I have re-evaluated the evidence and it clear that the Appellant gave evidence showing that the Respondent was supplied with the necessary protective gear for a horse rider. The Respondent did not controvert the Appellant’s evidence. The learned trial Senior Principal Magistrate also appreciated that fact. The trial magistrate found the Appellant liable on the doctrine of strict liability. She came to the conclusion that the working environment was not safe thus the Respondent was exposed to danger of injury which the Appellant is alleged to have known or ought to have known. I have carefully looked at the evidence of the Respondent. In an attempt to prove liability on the part of the Appellant, the Respondent alleged that the company did not give him gears worn by horse riders to wit: safety belts and ridding gears. The appellant summoned Riiba Ndirangu (D.W.1) to testify. D.W.1 was able to show that the Respondent was given all the ridding gears which included a saddle, reigns, helmet, gloves, chap and ship for the horse. It was also alleged that the Respondent was in charge of the store holding all implements for horses. A careful consideration of the Respondent’s evidence will reveal that apart from pleading that he worked in a dangerous environment he did not give evidence to support his allegation. I have already stated that the trial magistrate found the Appellant liable the on basis of the doctrine of strict liability. It is trite law that the doctrine of strict liability implies that liability lies regardless of fault, for damage done by an animal dangerous by nature and for damages caused by a tame or harmless animal in consequence of its mischievous propensity  of which the owners know or ought to be aware.

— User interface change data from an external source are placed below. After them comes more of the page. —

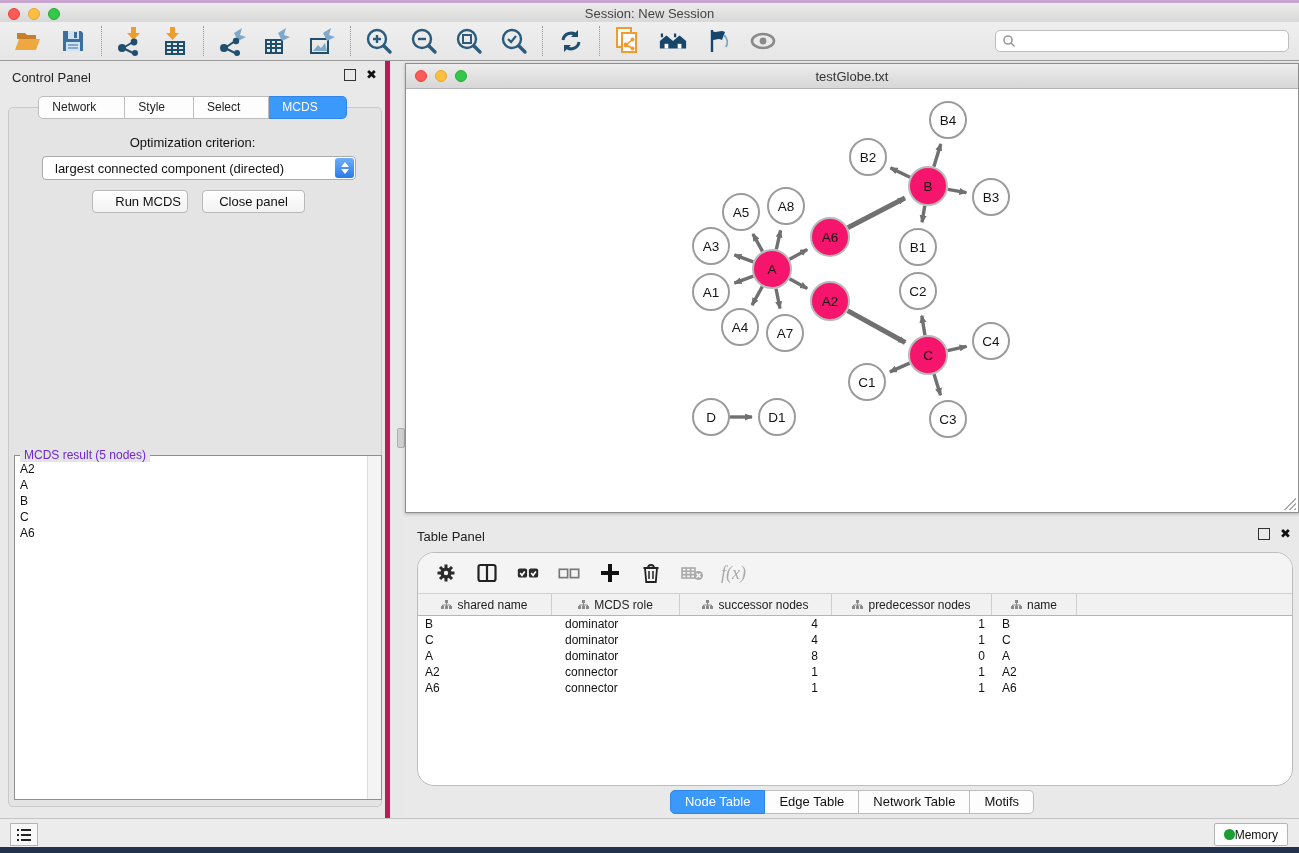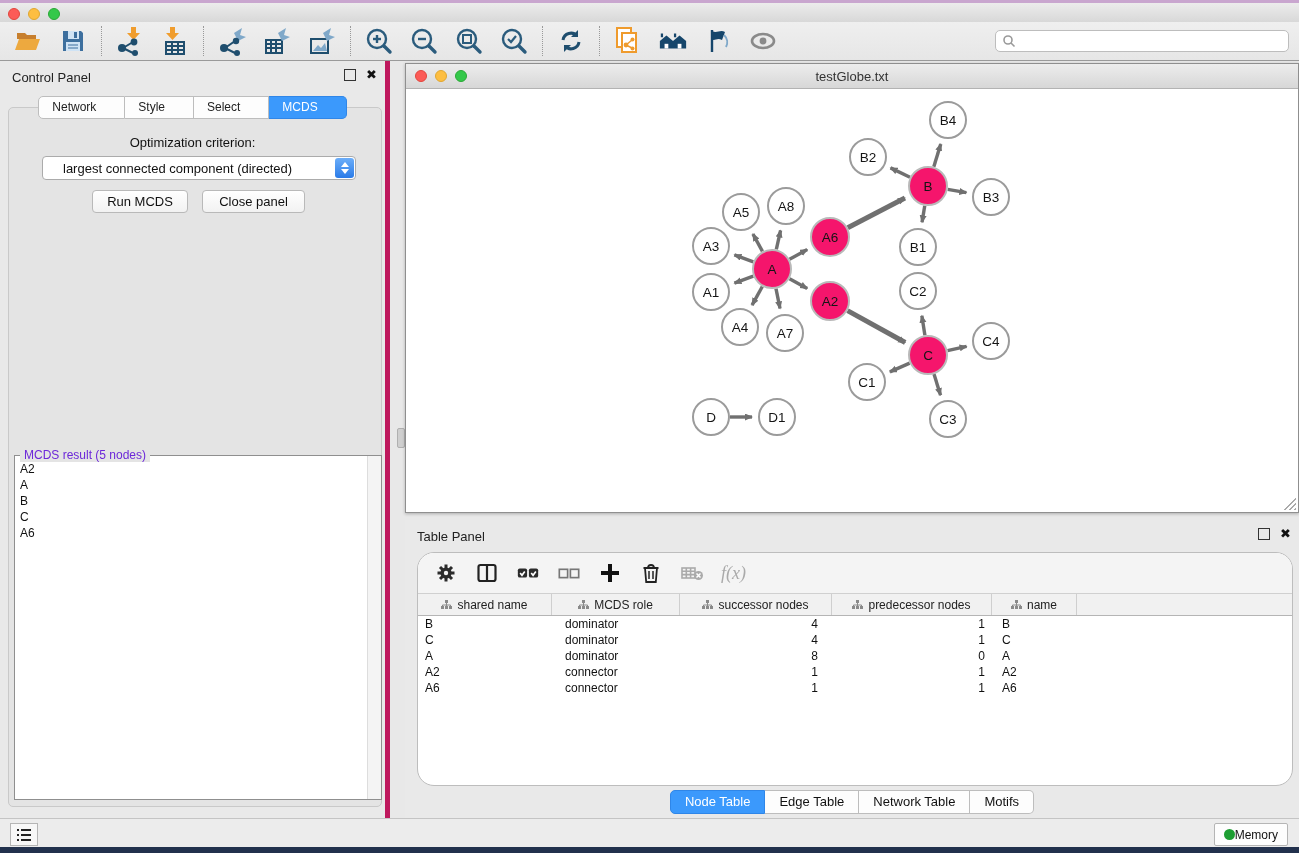"Session: New Session" div.titletext { html: none -> <div>Session: New Session</div> }
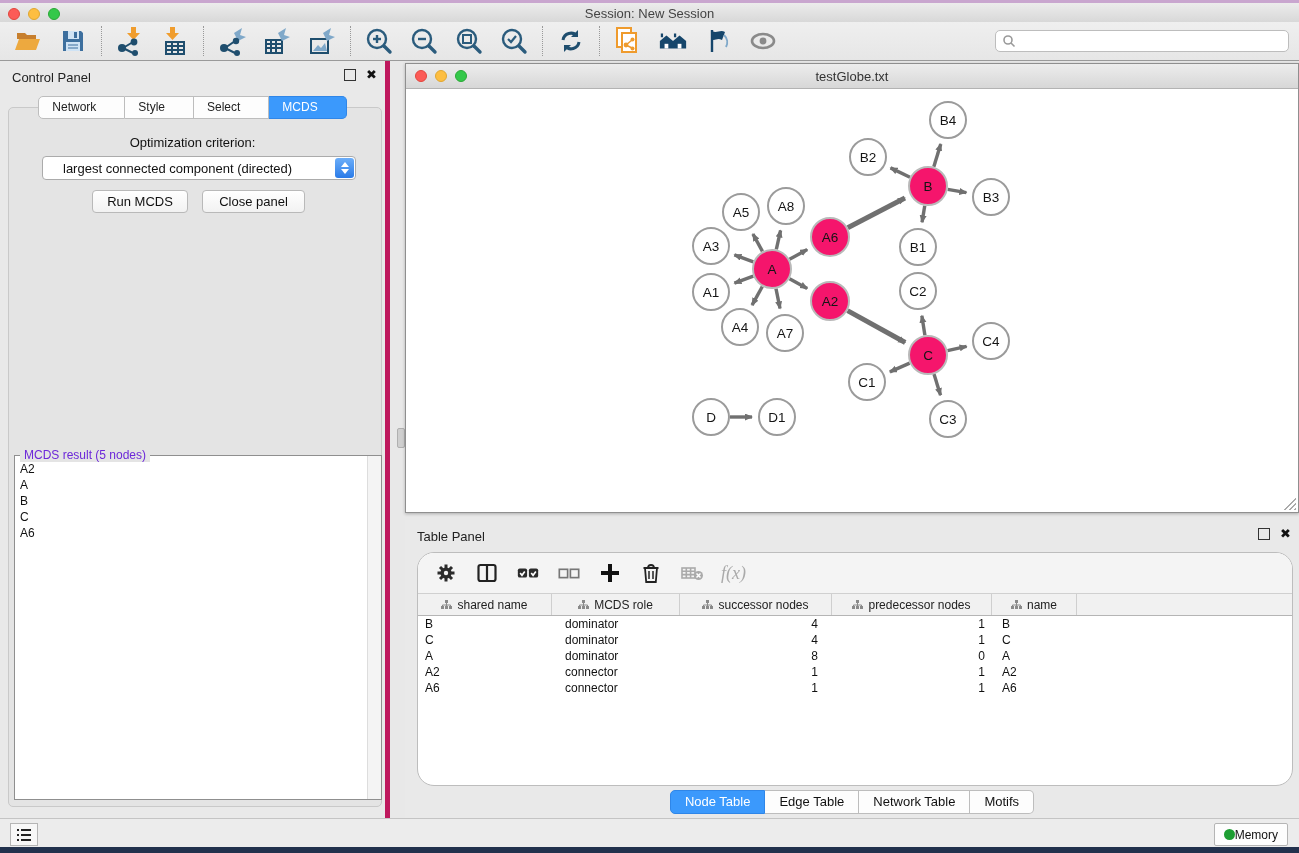"largest connected component (directed)" #criterion-select .sel-text { padding-left: 20px -> 12px }
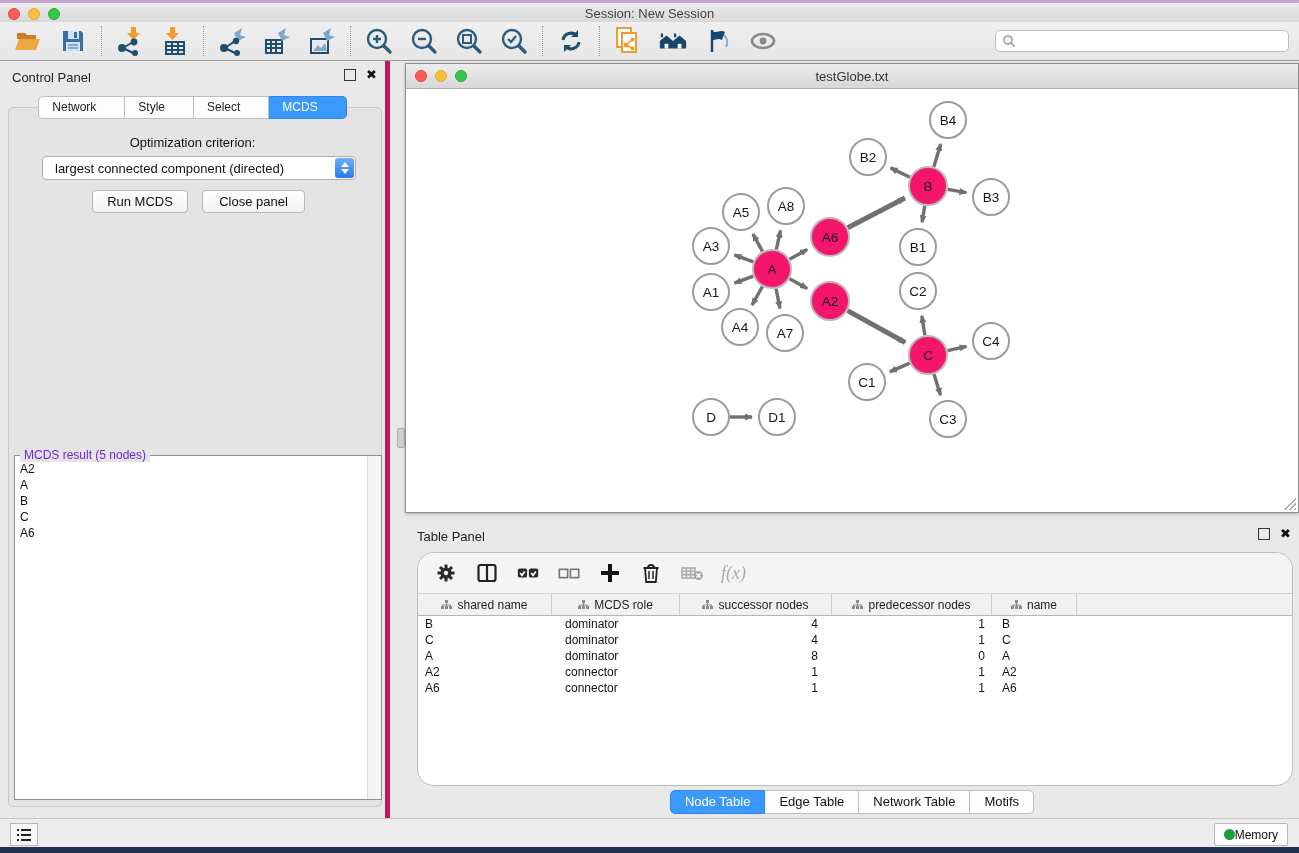"Run MCDS" #run-btn { text-align: none -> right }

There is no evidence to show that the horse in question was dangerous or mischievous. There is also no evidence to show that the environment where the Respondent worked was dangerous. The Respondent stated in his evidence that he was a horse trainer. He did not deny that the implements for horses were in his custody. In the circumstances of this case it would appear the Respondent chose to ride a horse without the requisite protective gear. He has himself to blame and on one else. With great respect, I must state that the learned Senior Principal Magistrate fell into error when she found the Appellant liable on the basis of the doctrine of strict liability. The conditions and the evidence necessary to apply the doctrine did not manifest themselves from the testimonies given. It was wrong to find the Appellant liable.

I must comment the learned Senior Principal Magistrate for dismissing the Respondent’s claim for damages for wrongful dismissal. There was evidence which was not controverted that the Respondent was actually dismissed for having stolen horse fodder. The respondent has not even deemed it fit to file a cross-appeal over that dismissal order.

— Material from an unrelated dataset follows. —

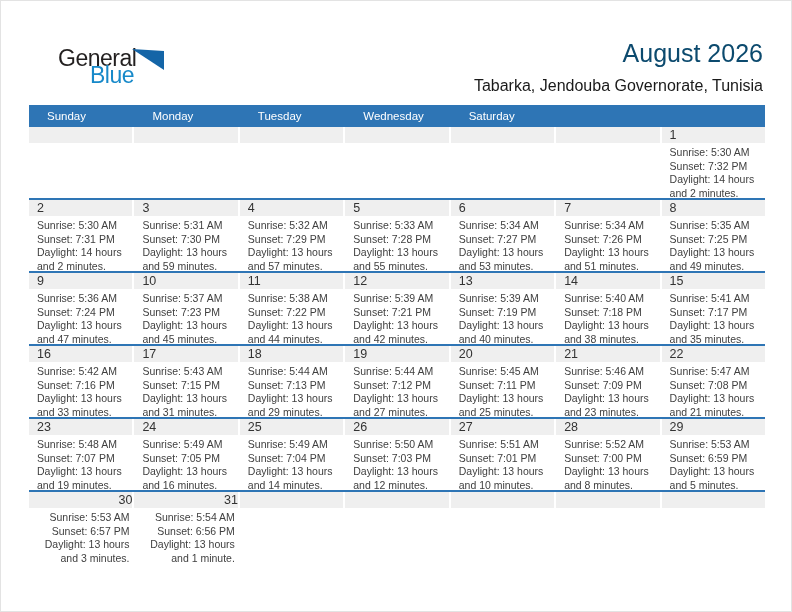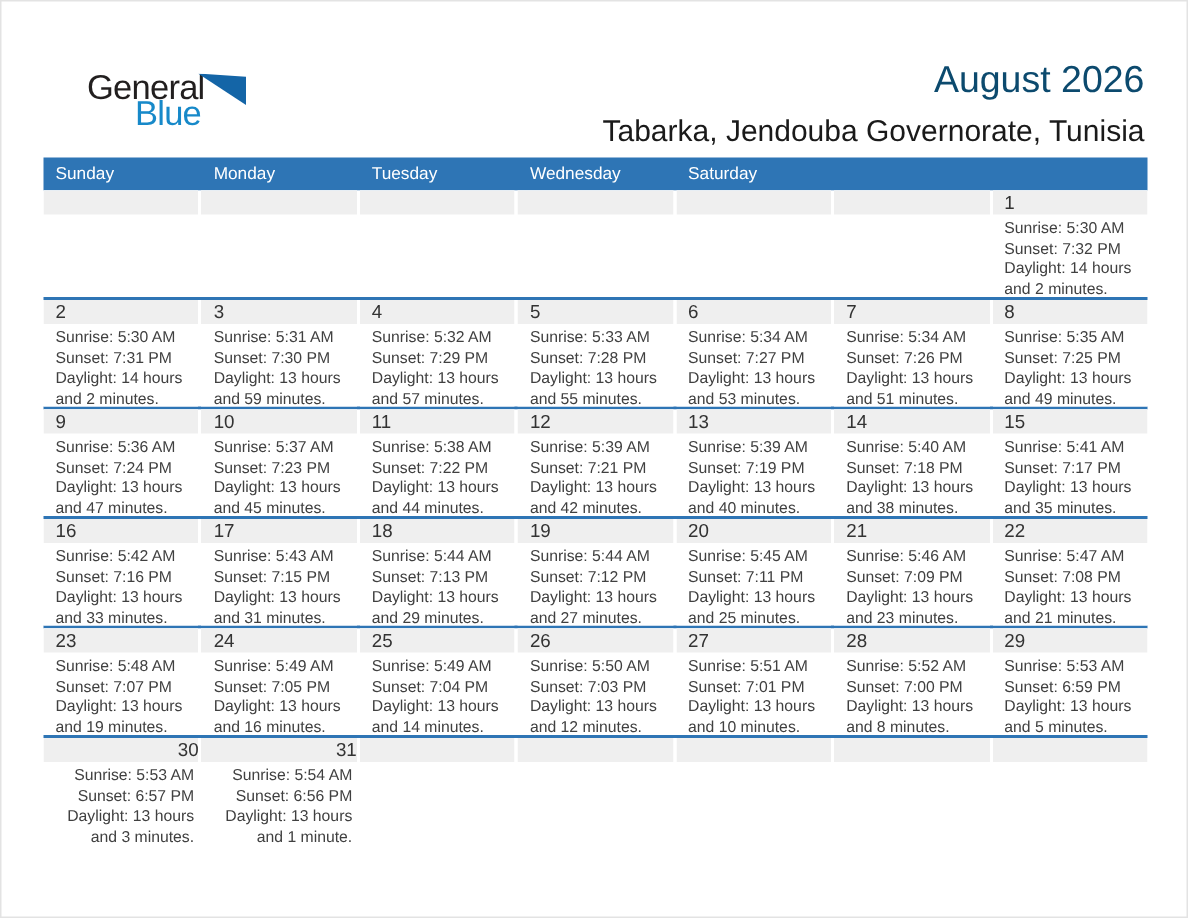"Tabarka, Jendouba Governorate, Tunisia" .subtitle { font-size: 20px -> 16px }
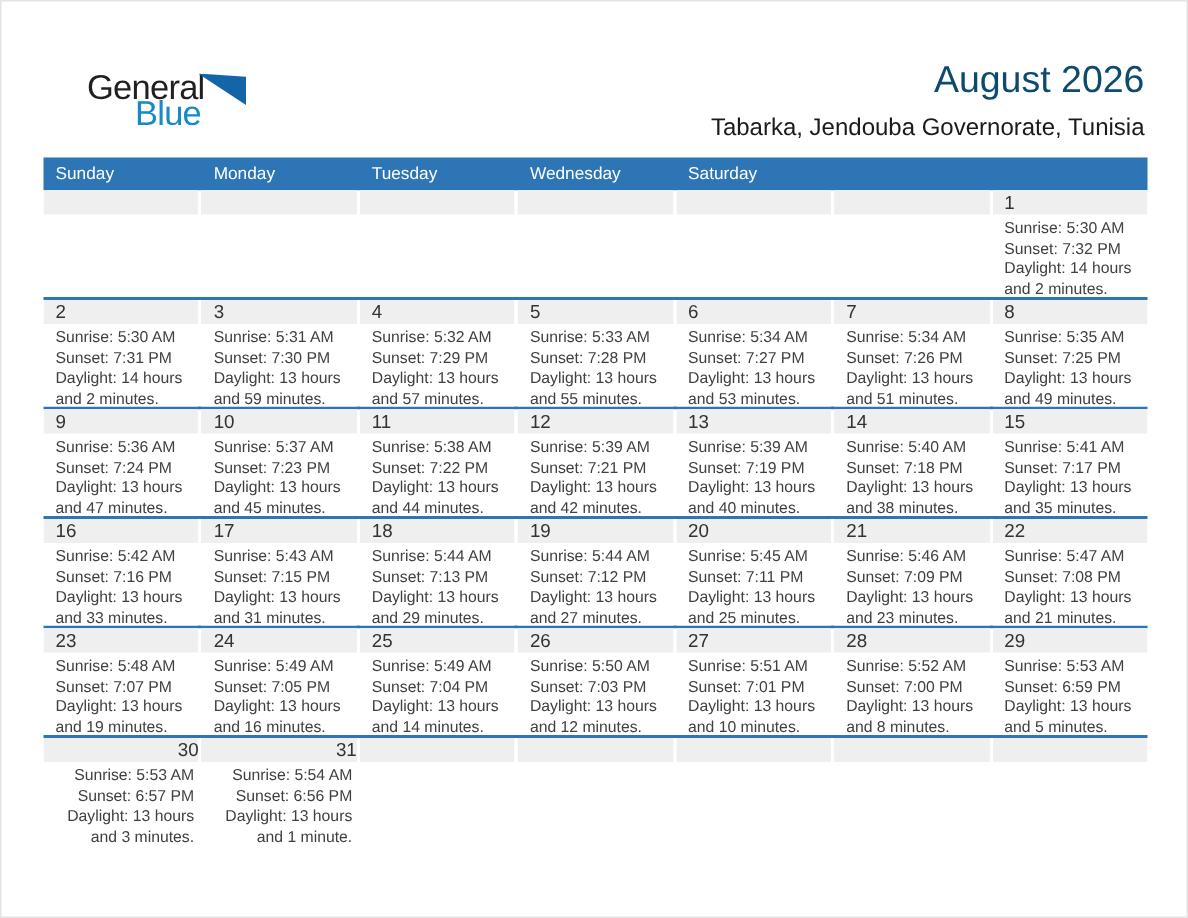"Sunday" .weekday { padding-left: 8px -> 18px }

The main ground argued on appeal is the one relating to quantum vis-a vis the medical evidence tendered. The Appellant complained that the Respondent was warded Kshs. 500/= as a special damage yet the same was not pleaded. With respect, I agree with the Appellant. An award on special damages must be pleaded and strictly proved. There was therefore no justification for the award. There is a submission by the Appellant that the medical report produced by the Respondent was in respect of injuries sustained in two different dates. i.e. on 2nd August 2001 and on 2nd December 2002. It is said that it was difficult to decipher which of those injuries were used to base the quantum. With due respect, the Appellant should not be heard to challenge production of the medical reports on appeal yet there is no evidence that it objected to the production of the same before the trial court. In fact the trial magistrate should be commended in the manner she dealt with the medical report. I have reconsidered the awards made in comparable cases and I think the trial court gave   a reasonable  award on quantum for near similar injuries.

The end result is that the appeal is allowed. The judgment of the trial court is set aside and is substituted with an order dismissing the suit. The appellant is given costs of the appeal and those of the suit.

Dated and delivered this 8th day of April 2011.

J.K. SERGON

JUDGE

In open court in the presence of Mr. Wanjohi the Appellant and N/A for Bwonong’a for Respondent.